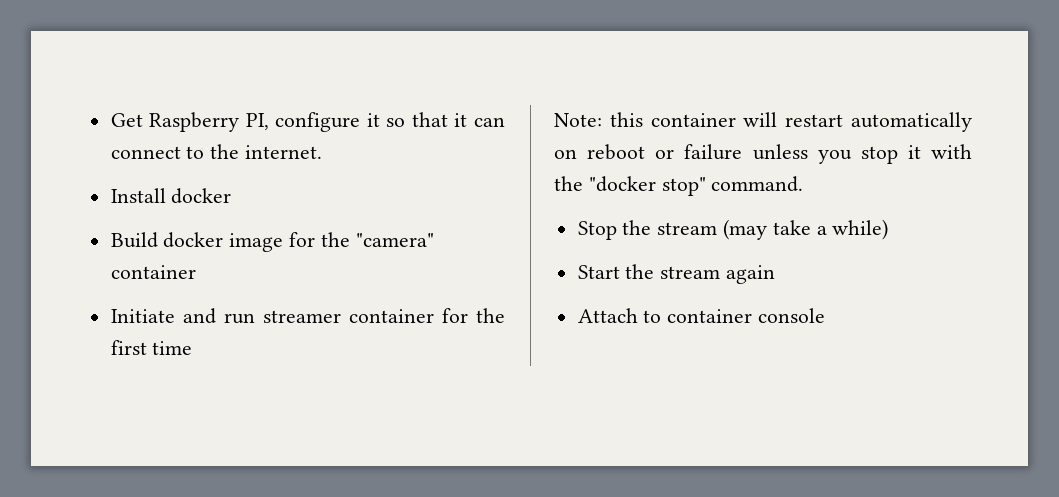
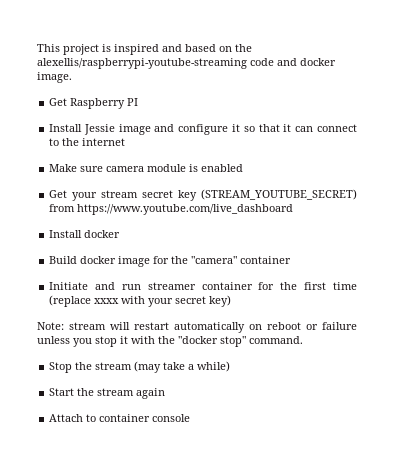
[110,112,269,132] Get Raspberry PI, -> [37,44,252,55] [37,58,336,69] [37,72,72,83] [49,98,139,109] [49,124,175,135] This project is inspired and based on the alexellis/raspberrypi-youtube-streaming code and docker image. // Get Raspberry PI // Install Jessie image and
[245,145,323,159] internet. -> [82,138,126,146] [49,164,244,172] [49,189,357,201] [49,204,294,215] internet // Make sure camera module is enabled // Get your stream secret key (STREAM_YOUTUBE_SECRET) from https://www.youtube.com/live_dashboard
(193, 348) none -> [49,295,232,307] (replace xxxx with your secret key)
[609,112,736,127] this container -> [69,322,106,330] stream

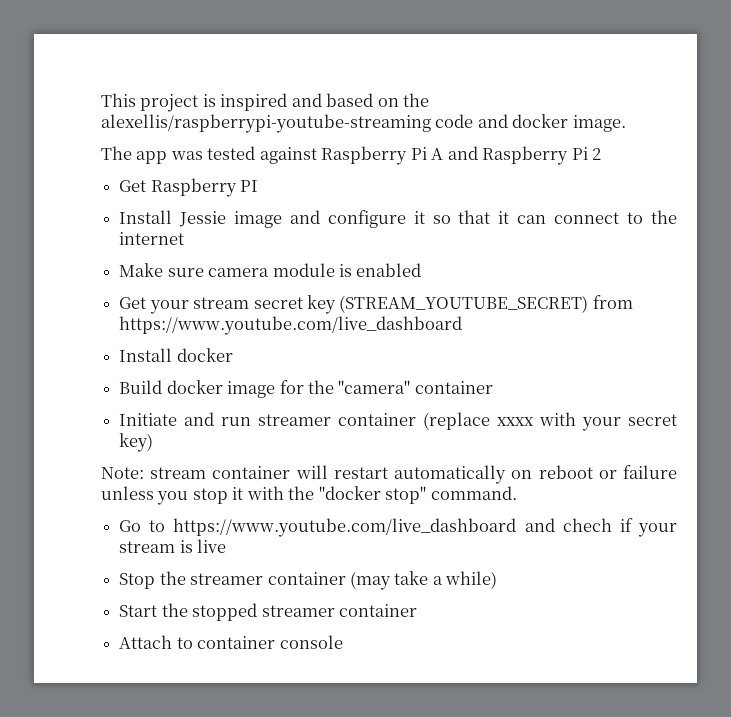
(72, 77) none -> [101,146,602,165] // The app was tested against Raspberry Pi A and Raspberry Pi 2
[258,282,358,290] for the first time -> (417, 419) none
(106, 326) none -> [212,466,291,479] container
(303, 340) none -> [119,518,677,537] [119,539,227,553] // Go to https://www.youtube.com/live_dashboard and chech if your stream is live
[95,362,133,370] stream -> [190,572,346,585] streamer container
[97,388,166,399] stream again -> [192,603,417,621] stopped streamer container

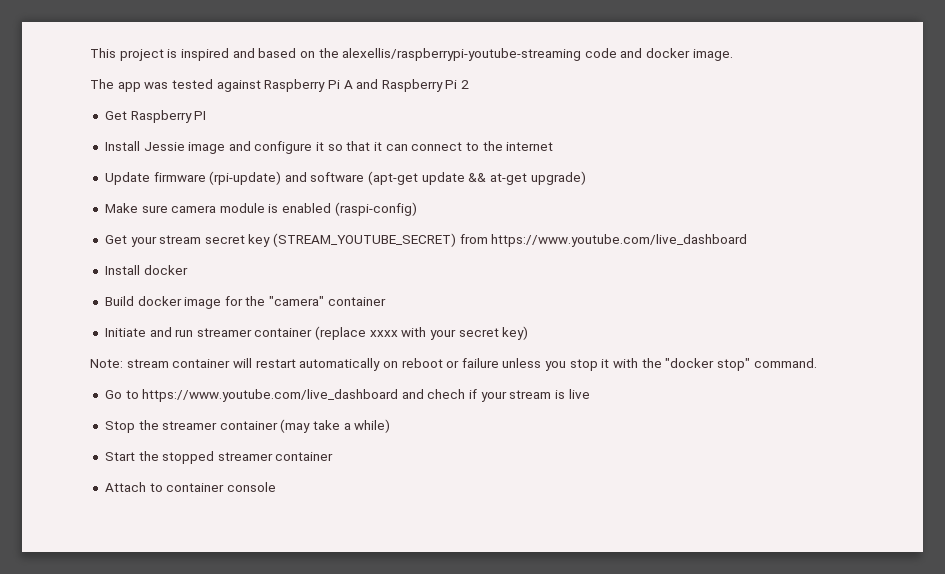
(185, 238) none -> [104,171,586,185] // Update firmware (rpi-update) and software (apt-get update && at-get upgrade)
(422, 270) none -> [334,202,417,216] (raspi-config)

- Task directions
Exactly as they appear above, write out the line containing "(185, 238) none" and each line that comes after it in the records.

- Solved exercise
(185, 238) none -> [104,171,586,185] // Update firmware (rpi-update) and software (apt-get update && at-get upgrade)
(422, 270) none -> [334,202,417,216] (raspi-config)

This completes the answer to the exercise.